Einmal unterstellt, man würde eine „kulturelle Aneignung“ im Vertrag verbieten und dies als Kündigungsgrund vereinbaren: Letztlich handelt es sich hierbei um einen jungen Begriff, über den man trefflich streiten kann: Wann beginnt eine solche Aneignung? Wollte man das also ernsthaft als Kündigungsgrund vereinbaren, müsste man schon recht präzise Parameter definieren bzw. konkrete Beispiele nennen.
Es kann übrigens eine Vielzahl von Gründen geben, z.B.:
- Äußerungen eines Vertragspartners mit extremistischen, beleidigenden, antisemitischen, diskriminierenden und anderen nicht gewollten Inhalten
- Veränderung des Vertragszwecks
- Fehlende Beibringung von vereinbarten Unterlagen bzw. Informationen
- Nicht bezahlte Vorschussrechnungen
- Bestimmte Vertragsverstöße
- Veränderte Sicherheitslage
- Einseitige Reduzierung der Teilnehmerzahlen
- Nichterreichen vereinbarter Teilnehmerzahlen
- Veränderungen der Gesellschafteranteile eines Vertragspartners
- Unvereinbarkeit mit bestimmten Prinzipien und Regeln
- Arglist, Täuschung, Drohungen usw.
- Bekanntwerden von Risiken oder Mängeln
- Unzulässiger Betrieb von Einrichtungen oder Anlagen
Übrigens ist eine Kündigung ggf. nicht möglich, wenn der Kündigungsgrund bereits bei Vertragsschluss bekannt war.
Nicht vorschnell!
Man sollte nicht ohne Not mit Kündigungsgründen um sich werfen… denn es kann durchaus passieren, dass der kündigende Vertragspartner Geld verliert, wenn er kündigt oder zurücktritt.

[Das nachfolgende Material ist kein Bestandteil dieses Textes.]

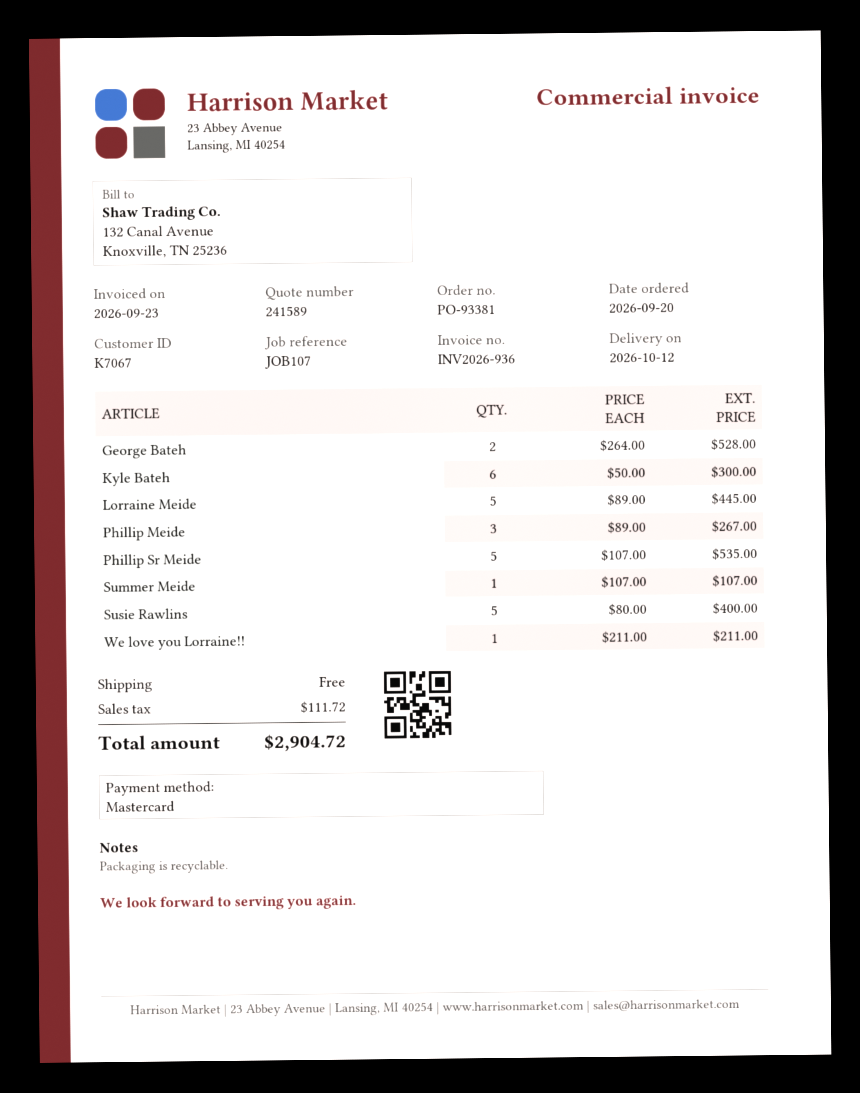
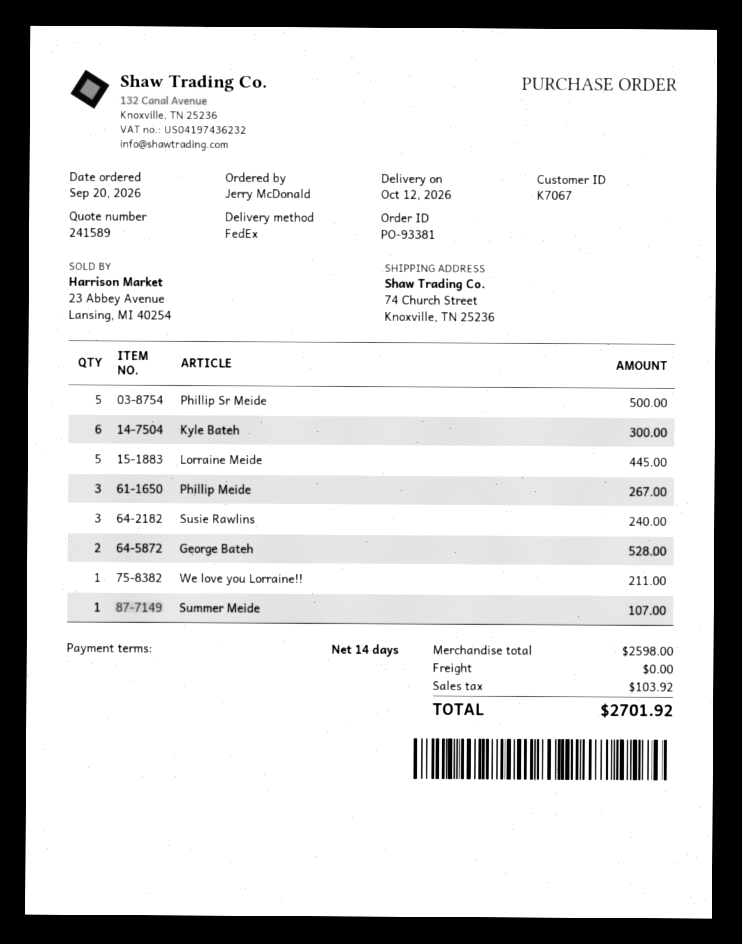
Phillip Sr Meide: 5 for 535.00 -> 5 for 500.00
Susie Rawlins: 5 for 400.00 -> 3 for 240.00
tax: 111.72 -> 103.92
total: 2904.72 -> 2701.92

Daher sollte bereits bei der Vertragsgestaltung überlegt werden, welche Rechtsfolgen sinnvoll sind.
Außerdem: Man stelle sich den hektischen Alltag einer Veranstaltung vor; es kommt zu einem unschönen Ereignis, Emotionen kochen hoch, es wird eine Kündigung ausgesprochen. Der gekündigte Vertragspartner fordert hinterher Schadenersatz mit dem Argument, man habe unrechtmäßig den Vertrag vorzeitig beendet. Oftmals hat der Kündigende Schwierigkeiten, seinen Kündigungsgrund nachzuweisen: War es damals wirklich so laut, so schlimm oder irreparabel?